A nurse told Murphy the tourniquet he applied saved his dad’s life. Pat had lost 65 percent of his blood supply, and received seven units of blood in North Platte and another en route to Lincoln.
Murphy said when he went to Lincoln the next day, his dad was talking and he was able to learn what had happened. When Pat reached the pickup he tried dialing 911 but his fingers couldn’t hit the buttons—so he pushed the “send” button—which just so happened to be the previous call to his son.
Murphy’s Facebook story says the horrible wound on his dad’s arm was caused by the electric current making both its entrance and exit there—a one in 1,000 chance. Usually electricity grounds out at the neck, stomach, or other soft spots on the body, said Murphy.

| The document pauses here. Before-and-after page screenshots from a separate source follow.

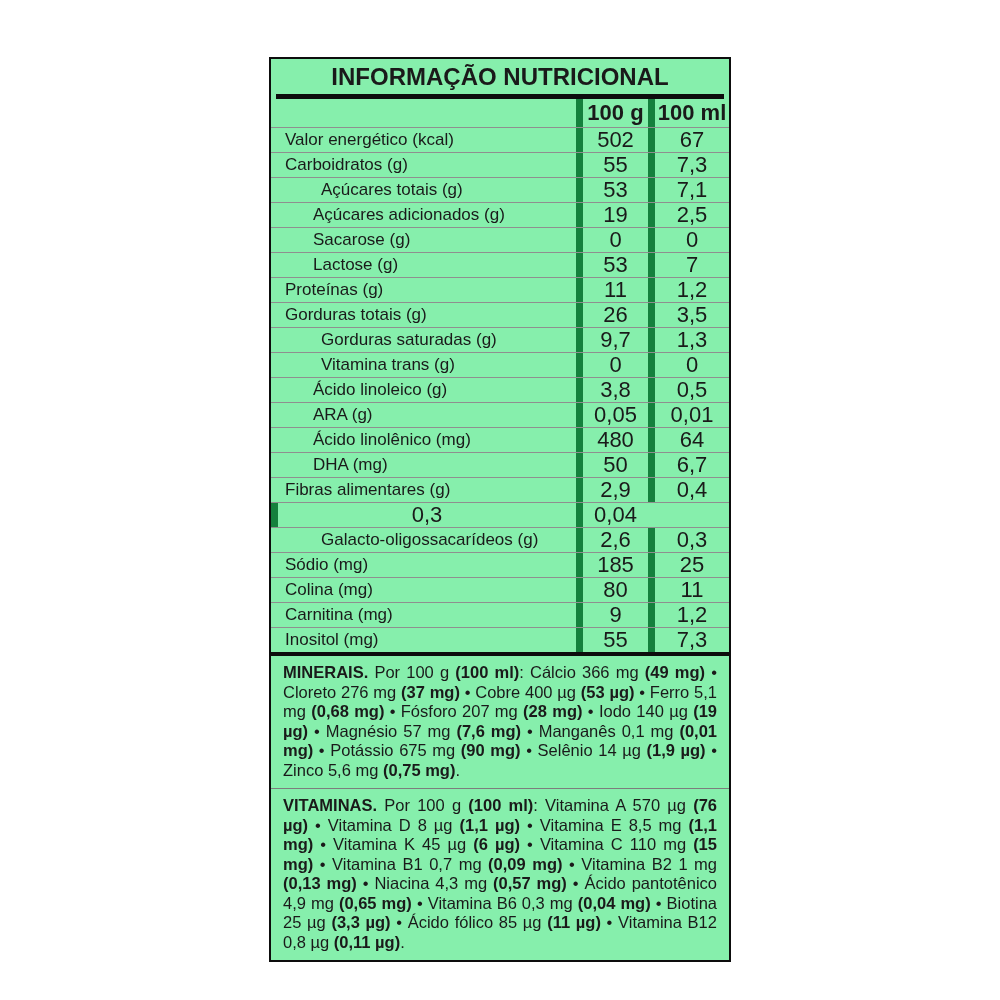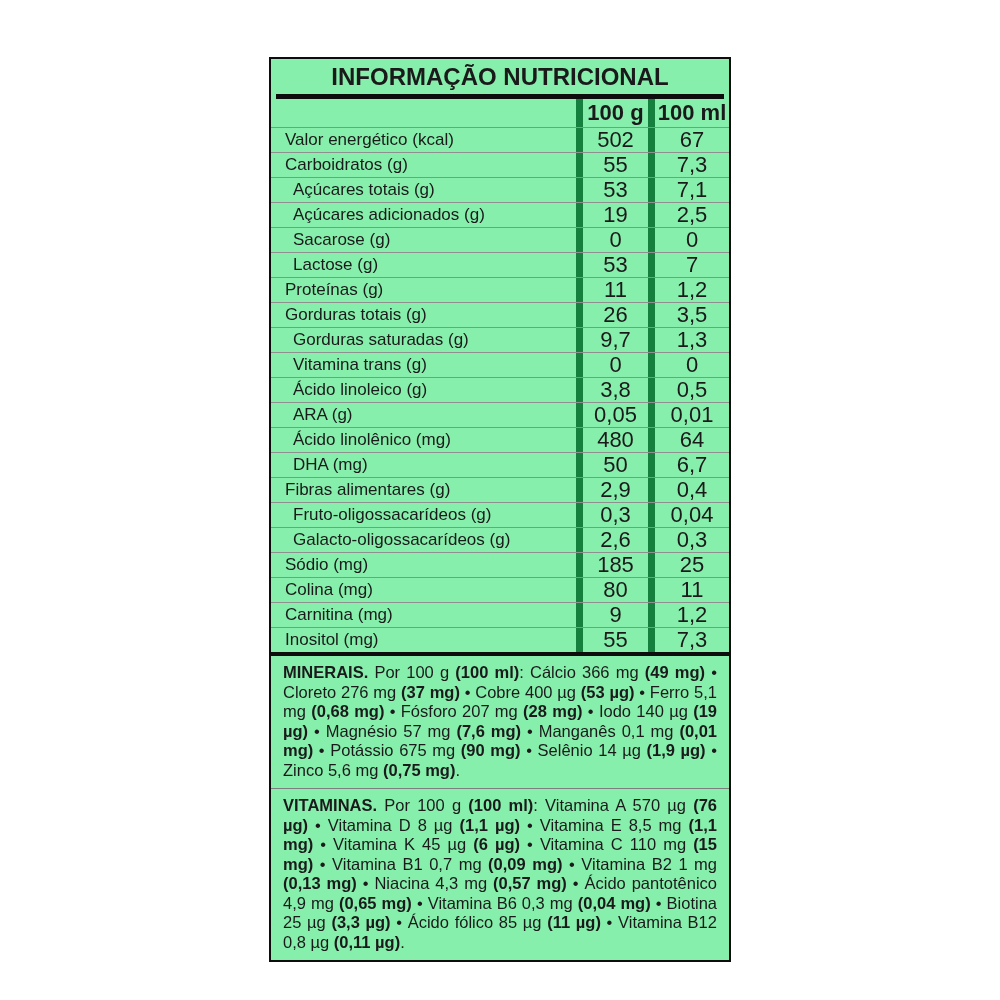"Açúcares totais (g)" .ind1 { margin-left: none -> 28px }
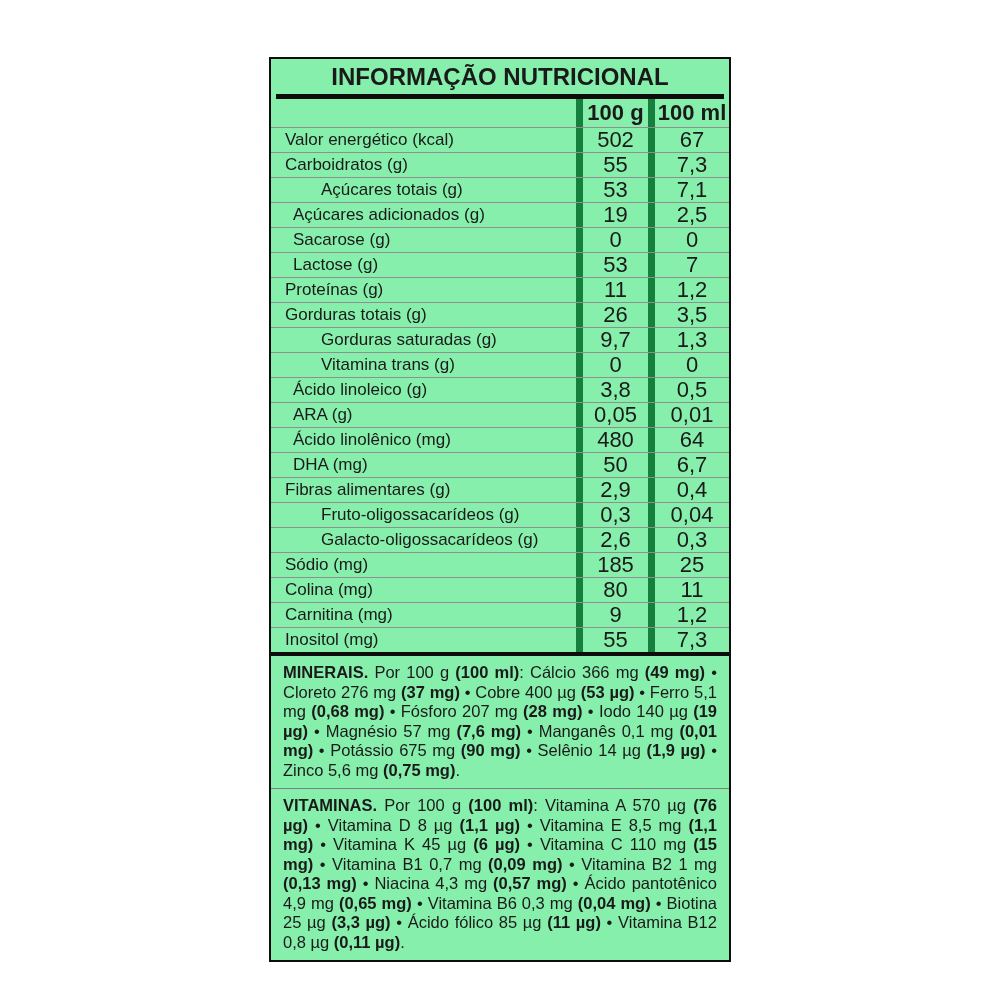"Açúcares adicionados (g)" .ind2 { padding-left: 22px -> 42px }
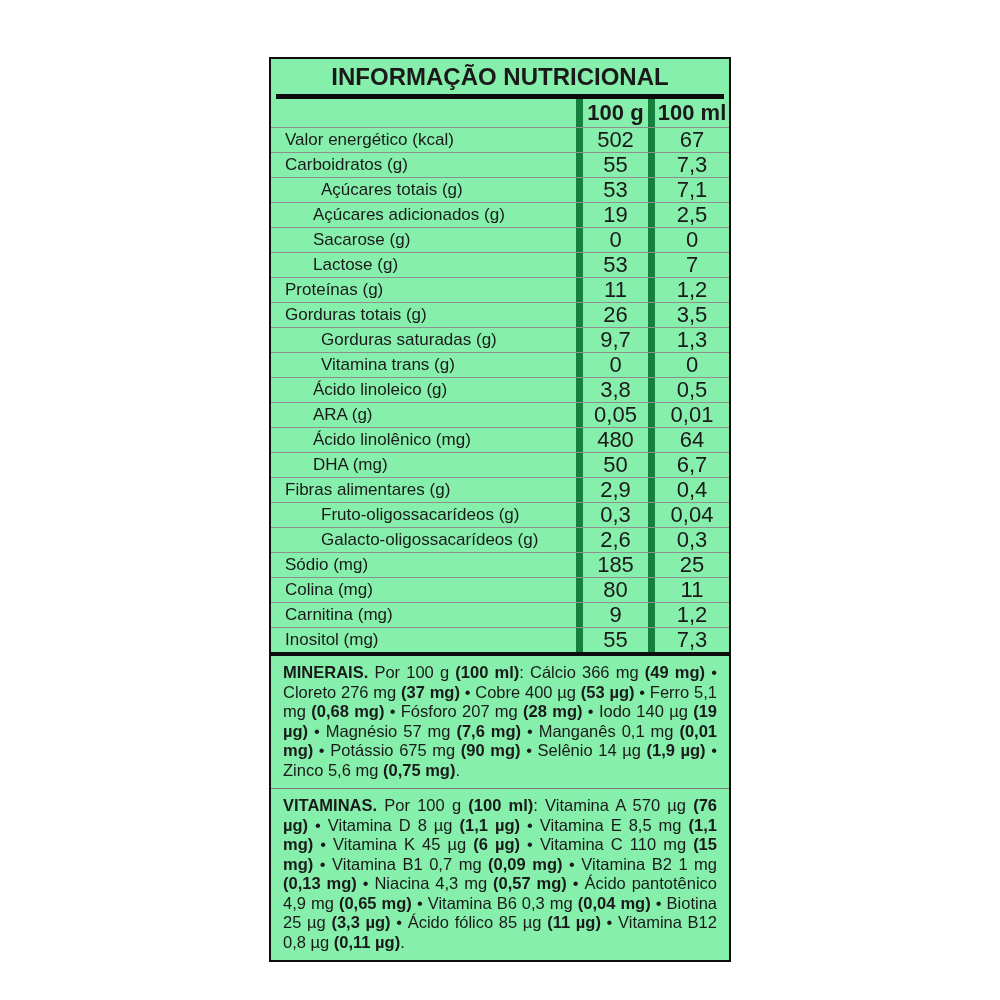"Fruto-oligossacarídeos (g)" div.lcell { html: <div>Fruto-oligossacarídeos (g)</div> -> none }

“Looking back on my actions now, I don’t even remember the majority of the stuff I did,” he said. “It seems to me that the Holy Spirit completely took me over and used me for a miracle.”
Update on Condition
Murphy said his dad knew what to do and has said to his son, “I never knew I was that tough and I never want to find out again.”
Murphy said, “One more mile and he wouldn’t have made it.”
Undergoing the healing process, Pat is home in Grant but must make the trip to Lincoln each week for follow up, said Murphy during Monday’s phone conversation.
He said his dad is doing pretty well except for being tired and unable to move his arm because of a splint.
He’d had four surgeries in six days, said Murphy, explaining that the removal of dead skin underneath is one reason for the length of the wound.
Doctors will eventually perform skin grafting in the 12-inch long by three-inch wound. There is shark skin stapled to the wound with donor’s skin on top of it, said Murphy. He said his dad has a very positive attitude despite the fact he has no bicep and won’t be able to move his fingers.
The 2009 Perkins County High School grad will soon be heading to Lincoln to college. He said he loves working with his dad because they have a lot of chemistry together, and each of them just seems to know what the other one wants or needs without speaking. He will miss that, but is so very thankful his dad is still around, thanks to his fast action.
He chuckled about how his dad “can’t stand the sight of blood” but was able to give instructions on what to do.
“I couldn’t think—just act,” Murphy said.